We were organized as a vehicle to investigate and, if such investigation warrants, acquire a target company or business seeking the advantages of being a publicly held corporation.  In order for a company to be listed on a U.S. stock exchange or a quotation system, such company must be subject to the periodic reporting requirements of the Securities Exchange Act of 1934, as amended, (Exchange Act).  On May 3, 2010, 60 days following our filing of a General Form for Registration of Securities pursuant to Section 12(g) of the Securities Exchange Act of 1934 on Form 10, we became subject to the periodic reporting requirements of the Exchange Act.   After the consummation of a business combination with an operating company, the surviving company arising from the transaction between us and a private operating company will continue to be subject to the reporting requirements of the Exchange Act.   Although an operating company may choose to effect a business combination with a company that is trading on the OTC Bulletin Board in order to become public, purchasing an OTC Bulletin Board trading company may be substantially more expensive than purchasing a Form 10 “blank check” company and such companies trading on the OTC Bulletin Board may also have liabilities or shareholder issues.  Within three days after the consummation of the business combination transaction between a target operating company and us, the surviving company will be required to file an extensive Form 8-K with the SEC in connection with the transaction, including Form 10 type disclosures and other information on the private operating company.  However, the aggregate expenses of purchasing a Form 10 “blank check” company and filing the Form 8-K is anticipated to be substantially lower than purchasing an OTC Bulletin Board company and have less risk to the shareholders of such company.  Therefore, we believe that we would be attractive to a private operating company seeking to become public.

We were formed as a vehicle to pursue a merger, capital stock exchange, asset acquisition or other similar business combination with an operating business in either the renewable energy or the environmental industries and their related infrastructures.  The renewable energy industry and its related infrastructure generally includes the production, generation, transmission and distribution of electricity, heat, fuel and other consumable forms of energy through the utilization of renewable fuel sources such as, but not limited to, geothermal, biofuels, synfuels, wind, ocean waves, "clean coal," and waste stream pyrolysis; and the infrastructure needed to maintain and operate the facilities, services and installations used in the foregoing areas.

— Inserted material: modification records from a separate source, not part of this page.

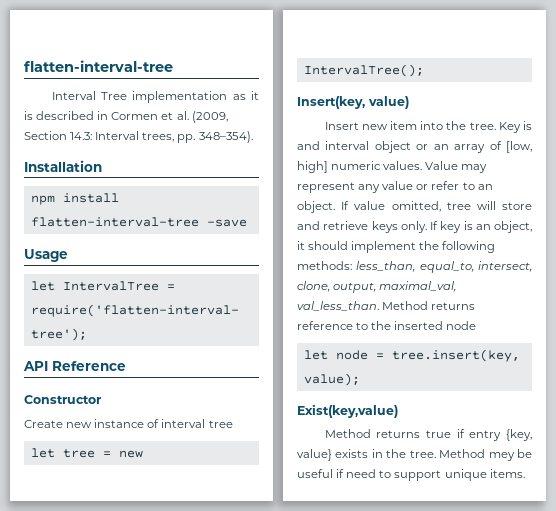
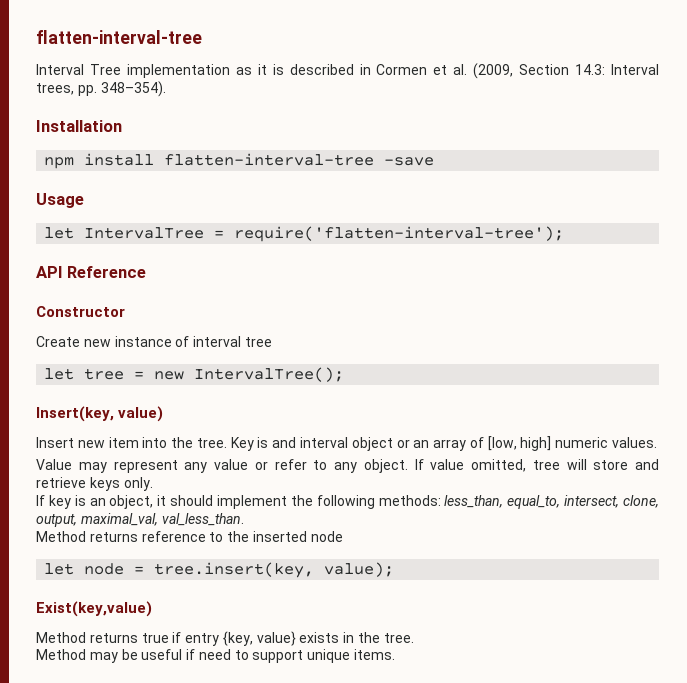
- Key is and interval object or an array of [low, high] numeric values. Value may represent any value or refer to an object.
+ Key is and interval object or an array of [low, high] numeric values.
+ Value may represent any value or refer to any object.
- If value omitted, tree will store and retrieve keys only. If key is an object, it should implement the following methods: less_than, equal_to, intersect, clone, output, maximal_val, val_less_than. Method returns reference to the inserted node
+ If value omitted, tree will store and retrieve keys only.
+ If key is an object, it should implement the following methods: less_than, equal_to, intersect, clone, output, maximal_val, val_less_than.
+ Method returns reference to the inserted node
- Method returns true if entry {key, value} exists in the tree. Method mey be useful if need to support unique items.
+ Method returns true if entry {key, value} exists in the tree.
+ Method may be useful if need to support unique items.

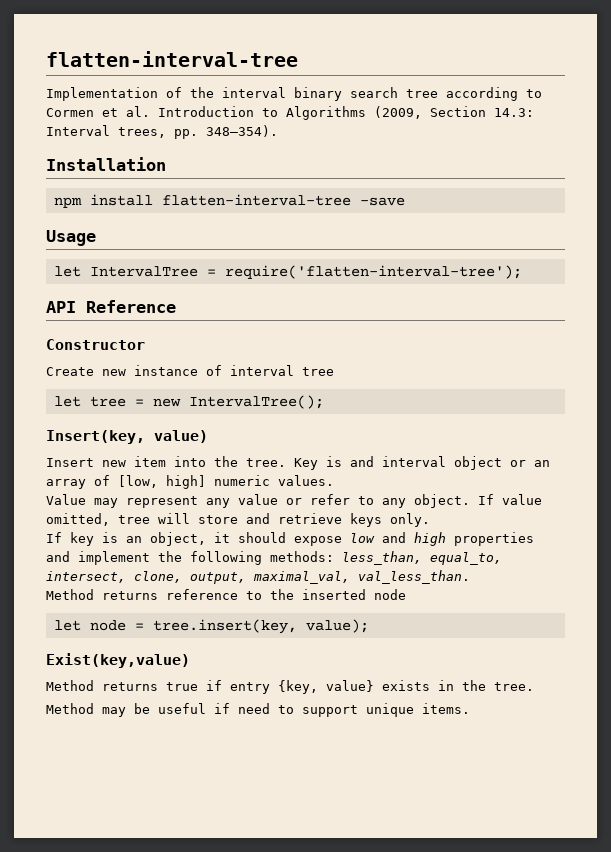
- Interval Tree implementation as it is described in Cormen et al. (2009, Section 14.3: Interval trees, pp. 348–354).
+ Implementation of the interval binary search tree according to Cormen et al. Introduction to Algorithms (2009, Section 14.3: Interval trees, pp. 348–354).
- If key is an object, it should implement the following methods: less_than, equal_to, intersect, clone, output, maximal_val, val_less_than.
+ If key is an object, it should expose low and high properties and implement the following methods: less_than, equal_to, intersect, clone, output, maximal_val, val_less_than.

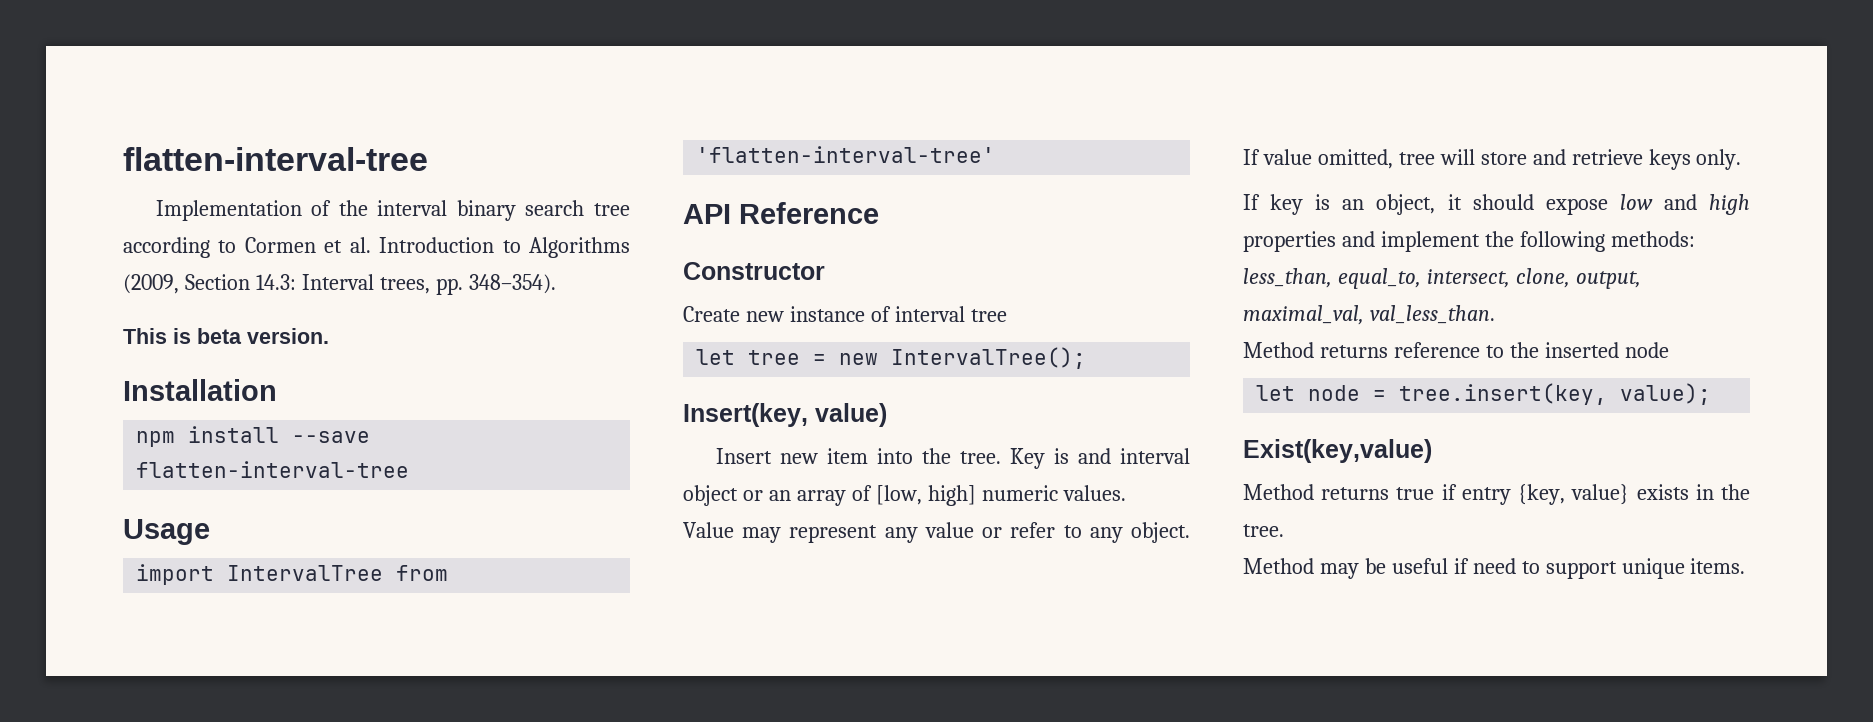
+ This is beta version.
- npm install flatten-interval-tree -save
+ npm install --save flatten-interval-tree
- let IntervalTree = require('flatten-interval-tree');
+ import IntervalTree from 'flatten-interval-tree'

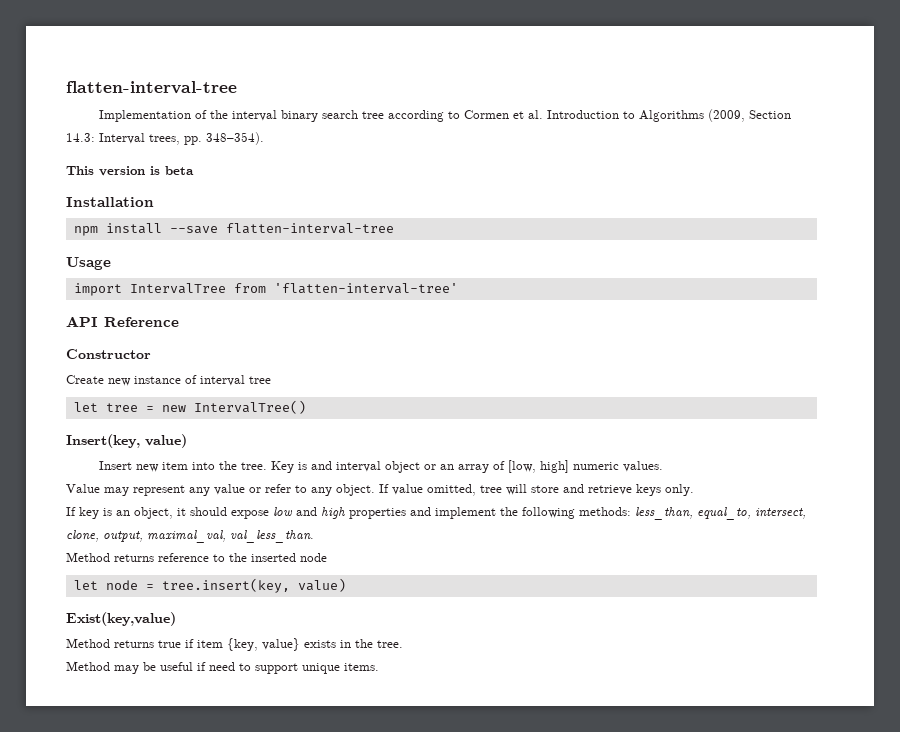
- This is beta version.
+ This version is beta
- let tree = new IntervalTree();
+ let tree = new IntervalTree()
- let node = tree.insert(key, value);
+ let node = tree.insert(key, value)
- Method returns true if entry {key, value} exists in the tree.
+ Method returns true if item {key, value} exists in the tree.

Although we may consider a target business in any segment of any industry, we currently intend to concentrate our search for an acquisition candidate on companies in the following segments:

·  
Wind electric generation, distribution and transmission;
·  
Solar power;
·  
Co-generation;
·  
Bio-mass;
·  
Synthetic gas production, distribution and transmission;
·  
Energy efficiency and energy conservation related products and services;
·  
Alternative transportation technologies;
·  
Steam generation and distribution;
·  
Alternative transportation technologies;
·  
Energy storage technologies;
·  
Other alternative and renewable energy technologies; and
·  
The development, installation, financing, or manufacturing of any of the above.
 
 
11

 
 
We have a nominal amount of capital and will depend on our directors to provide us with the necessary funds to implement our business plan.  We intend to seek opportunities demonstrating the potential of long-term growth as opposed to short-term earnings.

The analysis of new business opportunities will be undertaken by or under the supervision of our officers and directors. Our officers and directors will devote approximately 10 hours per week to searching for a target company until an acquisition candidate is identified and the transaction closed.  However, we believe that business opportunities may also come to our attention from various sources, including, professional advisors such as attorneys, and accountants, securities broker-dealers, venture capitalists, members of the financial community, and others who may present unsolicited proposals.  We have no plan, understanding, agreements, or commitments with any individual for such person to act as a finder of opportunities for us.  We can give no assurances that we will be successful in finding or acquiring a desirable business opportunity, given the limited funds that are expected to be available to us for implementation of our business plan.  Furthermore, we can give no assurances that any acquisition, if it occurs, will be on terms that are favorable to us or our current stockholders.

During the next 12 months, we anticipate incurring costs related to filing of periodic reports under the Exchange Act, seeking a prospective business acquisition and, if an attractive prospect is located, pursue completion of an acquisition.

(5) Liquidity and Capital Resources

At June 30, 2013 and December 31, 2012, respectively, the Company had working capital deficits of approximately $(26,000) and $(19,000), respectively; inclusive of notes payable to stockholders of approximately $17,000 and $7,100, respectively.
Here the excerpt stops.